Apart from any images, the entries are to be output exactly.

[MATERIAL PROVIDED Boundary: Start]

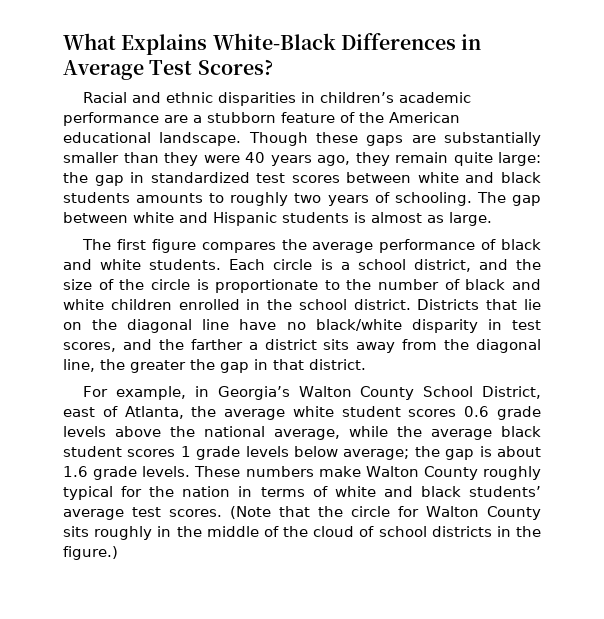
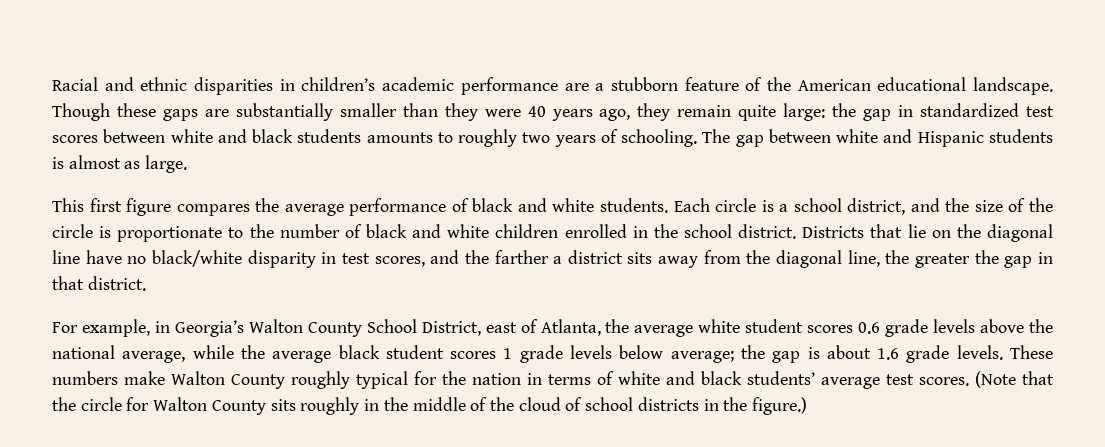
[63,33,482,55] [63,59,273,80] What Explains White-Black Differences in Average Test Scores? // -> (52, 84) none
[82,239,112,250] The -> [52,198,84,212] This

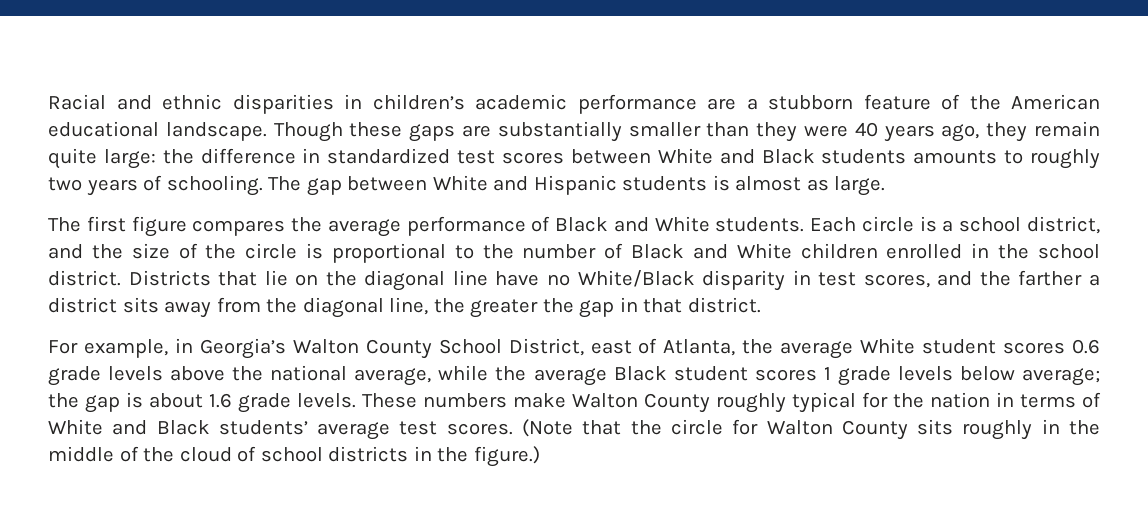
[863,109,892,121] gap -> [200,148,296,164] difference
[170,129,294,143] white and black -> [657,148,815,164] White and Black
[836,129,879,143] white -> [432,175,488,191] White
[52,198,84,212] This -> [48,217,81,232] The
[472,198,595,212] black and white -> [555,216,710,232] Black and White
[117,226,223,242] proportionate -> [331,243,446,263] proportional
[366,224,490,238] black and white -> [631,243,792,259] Black and White
[151,250,242,267] black/white -> [577,270,695,287] White/Black
[698,319,741,333] white -> [860,338,916,354] White
[338,345,380,359] black -> [613,366,667,381] Black
[618,371,742,385] white and black -> [48,419,210,435] White and Black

[MATERIAL PROVIDED Boundary: End]

OUTPUT:
[63,33,482,55] [63,59,273,80] What Explains White-Black Differences in Average Test Scores? // -> (52, 84) none
[82,239,112,250] The -> [52,198,84,212] This

[863,109,892,121] gap -> [200,148,296,164] difference
[170,129,294,143] white and black -> [657,148,815,164] White and Black
[836,129,879,143] white -> [432,175,488,191] White
[52,198,84,212] This -> [48,217,81,232] The
[472,198,595,212] black and white -> [555,216,710,232] Black and White
[117,226,223,242] proportionate -> [331,243,446,263] proportional
[366,224,490,238] black and white -> [631,243,792,259] Black and White
[151,250,242,267] black/white -> [577,270,695,287] White/Black
[698,319,741,333] white -> [860,338,916,354] White
[338,345,380,359] black -> [613,366,667,381] Black
[618,371,742,385] white and black -> [48,419,210,435] White and Black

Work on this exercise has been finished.